Je ne m’attendais pas à grand-chose, et j’avoue que le titre me faisait craindre le pire : avant de nous quitter, Stéphane Hessel a fait bien des émules ! Finalement, j’ai tenu les 125 pages du petit livre témoignage d’Edouard Martin, délégué CFDT de l’usine Arcelor-Mittal à Florange. Le bouquin est arrivé jeudi dans ma boîte aux lettres, le jour même où le glas sonnait à Hayange (je rappelle aux intéressés que les hauts fourneaux de Florange sont définitivement situés à Hayange).
Ne lâchons rien, sous-titré contre l’économie cannibale, c’est son titre, est autant un mot d‘ordre qu’un pléonasme : je m’attendais à un de ces bouquins militants qui donnent des maux de tête et font regretter Krasucki, je me disais en mon fort chabrol intérieur : « Je ne vais pas le louper celui-là, les lecteurs de Causeur sont d’indécrottables réactionnaires, ils veulent du sang, de la mise à mort, du délégué déglingué, tirer sur l’ambulance et viva la muerte ! » Ça tombe bien le lascar est né là-bas comme Valls mais plus au Sud, en 1963, un Andalou, c’est ce qu’il raconte au début du livre, son enfance espagnole : ne cherchez pas de style, s’il s’est fait aider, il n’a pas choisi les meilleurs; plutôt des pros de la com qui font simple parce que c’est un témoignage, pas Madame Bovary. L’histoire banale du gars qui a eu une enfance heureuse malgré la pauvreté et qui découvre les WC et le pommeau de douche à Amnéville (Moselle) en même temps que la neige et les aciéries, leurs coulées lumineuses et odeurs tenaces. Puis les « domofer » à Guénange… C’est presque du cinéma, avec une sorte de tendresse rétrospective comme dans les films italiens : la vitalité méditerranéenne brute et franche à laquelle on a parfois, nous autres froids boches de l’est, du mal à croire même si l’on a passé son enfance à côtoyer des ritals. Il nous décrit une Moselle idéalisée des années 1960-1970, les trente glorieuses, le paternalisme industriel, l’enfance, l’école de la République et ses hussards noirs (bien qu‘il oublie les coups de règle en fer sur le bout des doigts) : je pourrais en faire de même, c’est banal mais ça me parle. De même lorsqu’il évoque, très brièvement, les colonies de vacances : pour moi un cauchemar collectiviste qui pue, mais qui apparaît rétrospectivement comme une merveille révolue : la nostalgie camarade !
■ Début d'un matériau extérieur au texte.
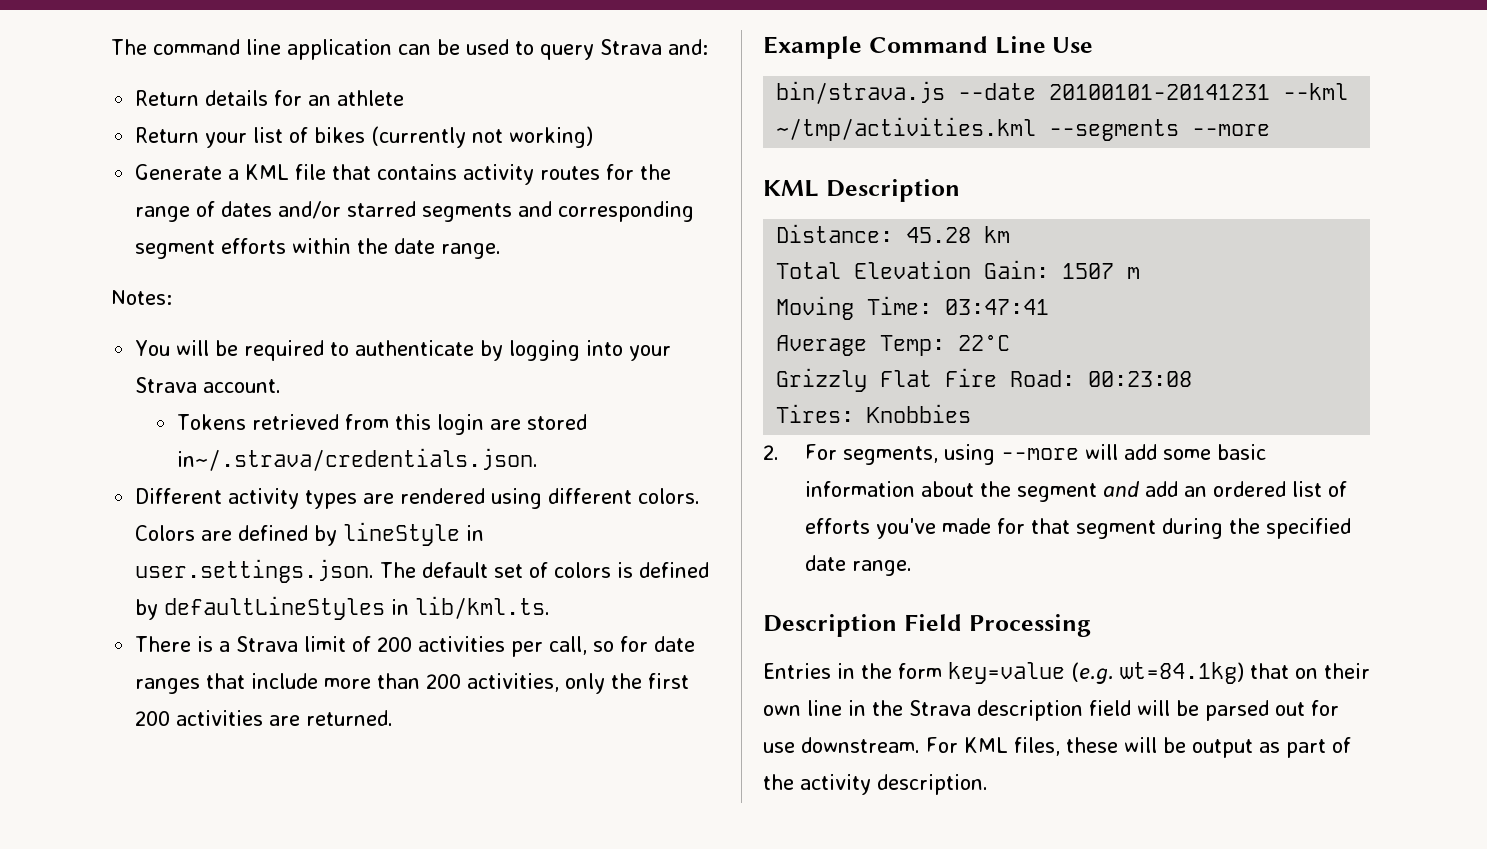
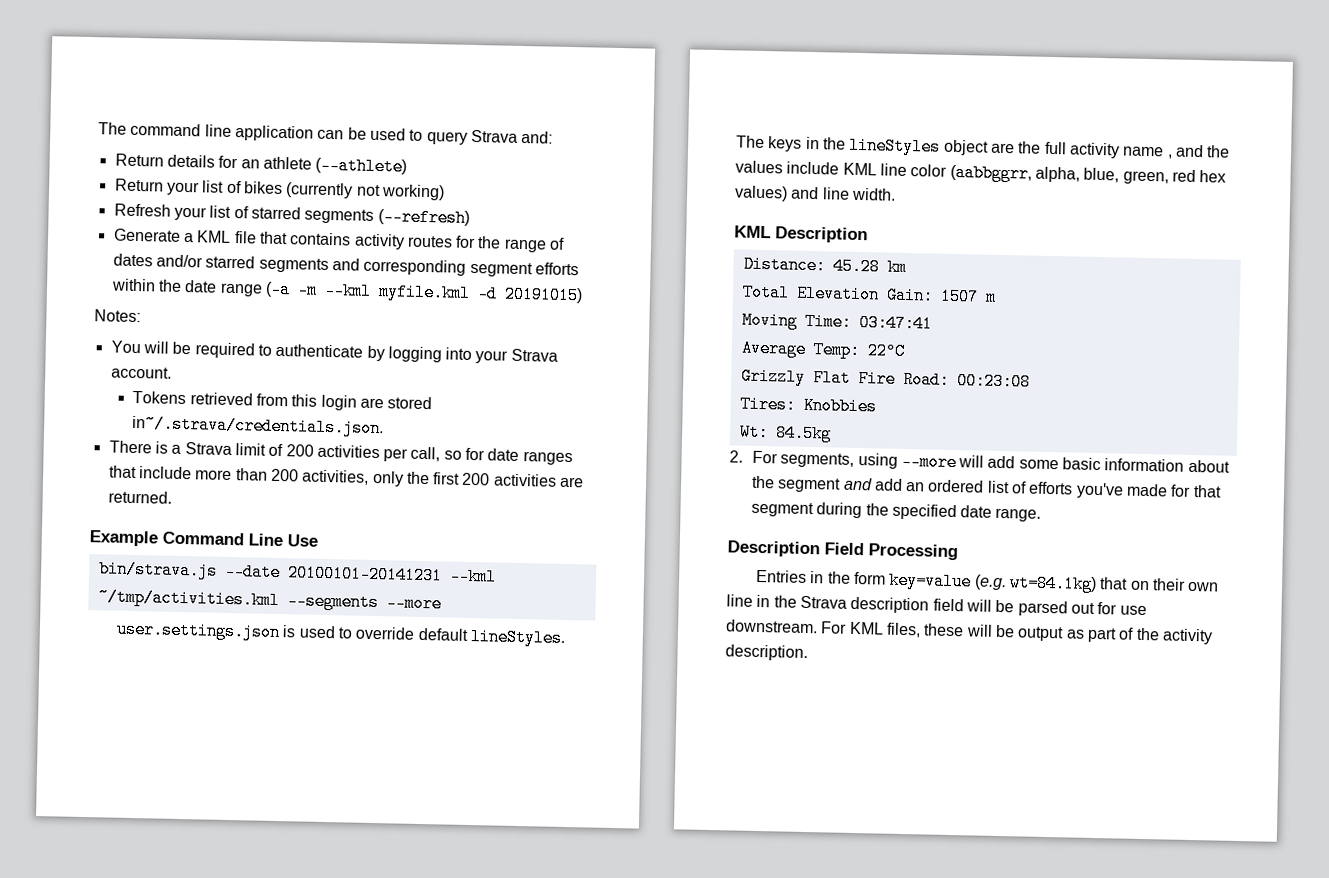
(405, 98) none -> [315,156,408,176] (--athlete)
(594, 137) none -> [113,203,470,227] // Refresh your list of starred segments (--refresh)
[441,243,502,259] range. -> [219,280,583,305] range (-a -m --kml myfile.kml -d 20191015)
[135,488,701,509] [135,522,485,546] [135,559,710,583] [135,596,551,620] // Different activity types are rendered using different colors. Colors are defined by lineStyle in user.settings.json. The default set of colors is defined by defaultLineStyles in lib/kml.ts. -> (385, 426) none
(1271, 130) none -> [115,620,566,647] [736,135,1231,159] [735,160,1227,185] [734,185,896,202] // user.settings.json is used to override default lineStyles. The keys in the lineStyles object are the full activity name , and the values include KML line color (aabbggrr, alpha, blue, green, red hex values) and line width.
(972, 413) none -> [738,423,832,443] // Wt: 84.5kg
De la nostalgie sommaire mais sympathique il passe à son engouement pour l’acier, émouvant mais trop court, il y aurait des mètres de littérature à dire pour un écrivain, puis à la vie professionnelle et à son engagement syndical : la CGT brièvement mais il n’est visiblement pas communiste ni gauchiste, alors la CFDT lui convient davantage et il en gravira les échelons jusqu’à devenir le séduisant personnage médiatique que l’on a découvert depuis un an.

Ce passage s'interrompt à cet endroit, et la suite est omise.